Pam & Tommy reframes the story to the advantage of Pamela Anderson, who has certainly suffered the most. The fact remains that Disney, through its subsidiary Hulu, is preparing to present a series of eight episodes of nearly an hour inspired by an explicit eight-minute video.
We can talk about the first sextape of celebrities to go “viral” on the web – long before those of Paris Hilton or Kim Kardashian –, of patient zero of a global epidemic of reality shows featuring famous people (or presented as famous, in Quebec), the question arises: did this story require eight hours to be well told?
It seems to me not. This unusual slice of life, which testifies to a period teeming in popular culture, at the crossroads of the digital revolution and the decline of the hair metal, could have been summed up in a well-packed film of an hour and a half.

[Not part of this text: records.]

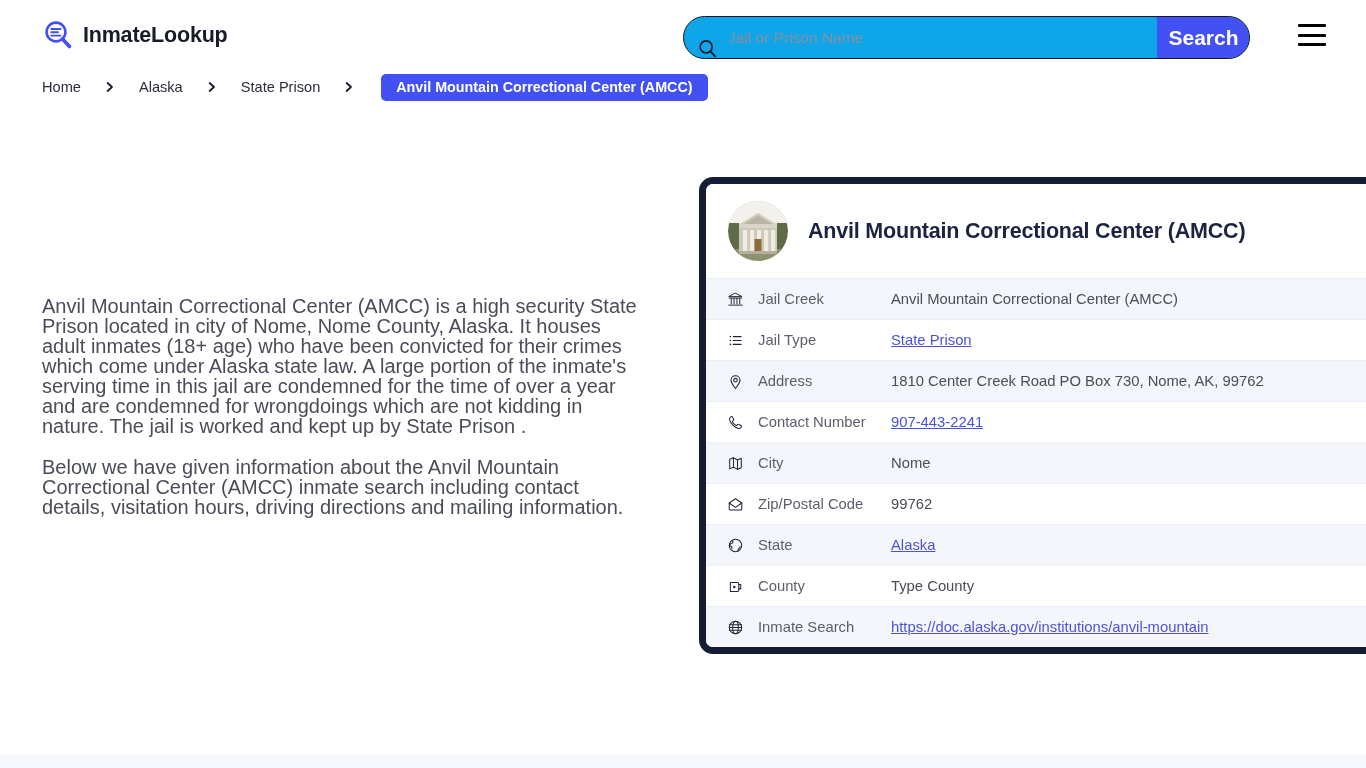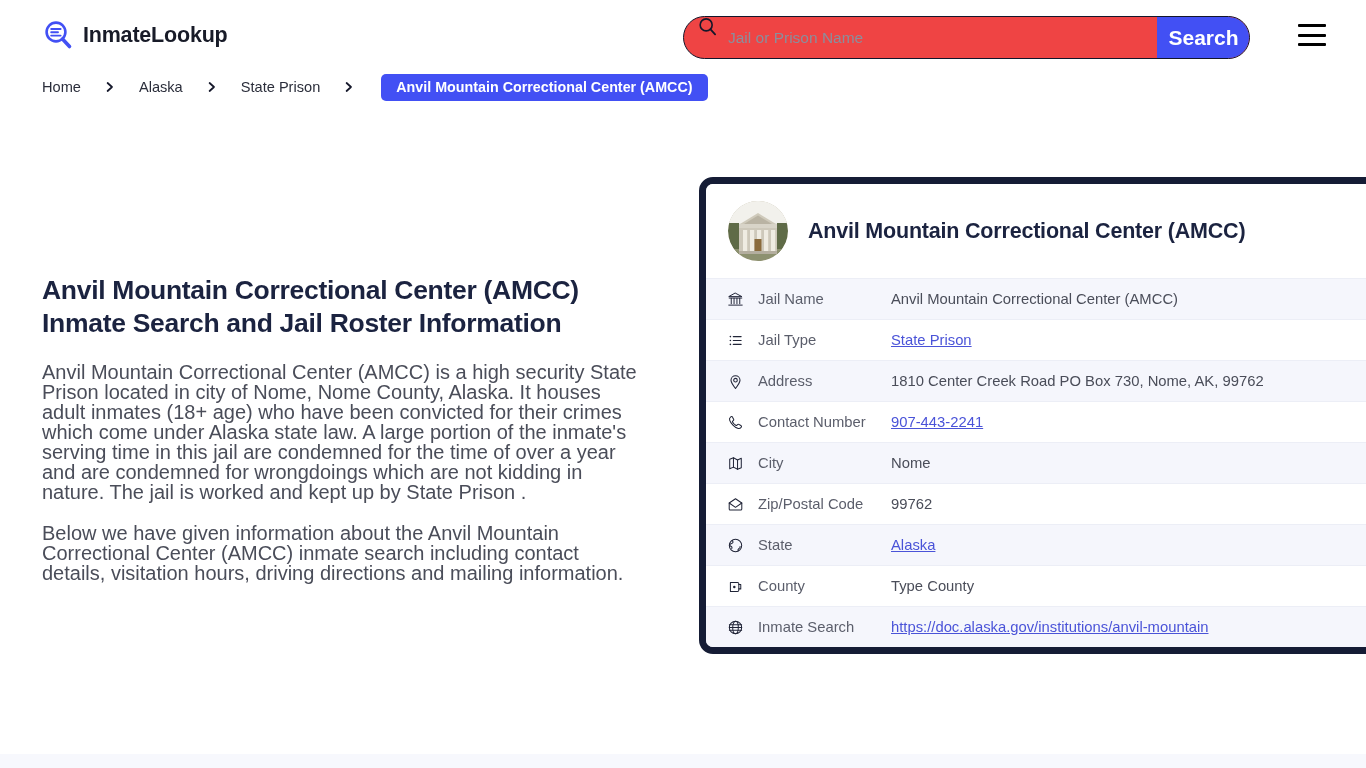--- a/index.html
+++ b/index.html
@@ -55,23 +55,23 @@
   }
 
   .searchbar {
     position: absolute;
     left: 683px;
     top: 16px;
     width: 567px;
     height: 43px;
     border: 1.6px solid #13162b;
     border-radius: 22px;
-    background: #ef4444;
-    display: flex;
-    align-items: flex-start;
+    background: #0ea5e9;
+    display: flex;
+    align-items: flex-end;
     overflow: hidden;
   }
   .search-glass {
     margin-left: 14px;
     width: 19px; height: 19px;
     flex: 0 0 auto;
   }
   .search-input {
     flex: 1 1 auto;
     border: none;
@@ -314,21 +314,20 @@
     <a class="crumb" href="#">State Prison</a>
     <span class="crumb-sep">
       <svg viewBox="0 0 10 14" width="8" height="12" aria-hidden="true">
         <polyline points="2,2 7.5,7 2,12" fill="none" stroke="#14172a" stroke-width="2.2" stroke-linecap="round" stroke-linejoin="round"></polyline>
       </svg>
     </span>
     <span class="crumb-current">Anvil Mountain Correctional Center (AMCC)</span>
   </nav>
 
   <div class="left-col">
-    <h1 class="page-title">Anvil Mountain Correctional Center (AMCC) Inmate Search and Jail Roster Information</h1>
     <p class="body-para">Anvil Mountain Correctional Center (AMCC) is a high security State Prison located in city of Nome, Nome County, Alaska. It houses adult inmates (18+ age) who have been convicted for their crimes which come under Alaska state law. A large portion of the inmate's serving time in this jail are condemned for the time of over a year and are condemned for wrongdoings which are not kidding in nature. The jail is worked and kept up by State Prison .</p>
     <p class="body-para">Below we have given information about the Anvil Mountain Correctional Center (AMCC) inmate search including contact details, visitation hours, driving directions and mailing information.</p>
   </div>
 
   <div class="info-card">
 
     <div class="card-head">
       <div class="card-avatar">
         <svg viewBox="0 0 60 60" width="60" height="60" aria-hidden="true">
           <defs>
@@ -366,21 +365,21 @@
           <svg viewBox="0 0 20 20" width="17" height="17" aria-hidden="true" stroke="#202437" stroke-width="1.15" fill="none" stroke-linecap="round" stroke-linejoin="round">
             <polygon points="10,2.6 17.5,6.6 2.5,6.6"></polygon>
             <line x1="2.6" y1="8.3" x2="17.4" y2="8.3"></line>
             <line x1="5" y1="8.6" x2="5" y2="15"></line>
             <line x1="8.3" y1="8.6" x2="8.3" y2="15"></line>
             <line x1="11.7" y1="8.6" x2="11.7" y2="15"></line>
             <line x1="15" y1="8.6" x2="15" y2="15"></line>
             <line x1="2.1" y1="16.6" x2="17.9" y2="16.6"></line>
           </svg>
         </span>
-        <span class="row-label">Jail Name</span>
+        <span class="row-label">Jail Creek</span>
         <span class="row-value">Anvil Mountain Correctional Center (AMCC)</span>
       </div>
 
       <div class="info-row">
         <span class="row-icon">
           <svg viewBox="0 0 20 20" width="17" height="17" aria-hidden="true" stroke="#202437" stroke-width="1.35" stroke-linecap="round">
             <line x1="7.4" y1="5.4" x2="16.6" y2="5.4"></line>
             <line x1="7.4" y1="10" x2="16.6" y2="10"></line>
             <line x1="7.4" y1="14.6" x2="16.6" y2="14.6"></line>
             <circle cx="4" cy="5.4" r="0.95" fill="#202437" stroke="none"></circle>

I have often thought about this for some time: what justifies that such a story is a series rather than a film, and vice versa? And Just Like That…, Following Sex and the City, would it have been less painful in the cinema? Carrie Bradshaw would have worn fewer ridiculous hats under any circumstances, but in light of the films taken from the original series, the answer is no.
Opportunity knocks. For two years, we have been more or less captive to television. Prisoners of the algorithms of the most popular digital platforms. We often fall back on what is offered to us first, without looking any further. And rarely is an Iranian film like the excellent A hero, by Asghar Farhadi (on Prime Video since Friday).
The temptation of telegavage has never been stronger. It is an easily accessible drug. Stopping his wheel requires effort and we are tired. Me first. Why did I watch Pam & Tommy until the end ? To be able to draw this chronicle from it, of course, but also, mechanically, to fill the void.
However, you have to have the reflex – and the means; because it all ends up being expensive – to look beyond Netflix. This week I saw a fascinating documentary on art collector Peggy Guggenheim, thanks to the Quebec platform ARTS.FILM, linked to the International Festival of Films on Art.
I also reviewed, thanks to the Elephant platform, tell us about love, a scathing satire by the late Jean-Claude Lord on the world of media and stardom. A 1976 film which, as Pam & Tommy, implicitly deals with the conception that we have of the sexuality of men and women, to be divided between “fallers” and “sluts”. And that reminds us how some things don’t change quickly.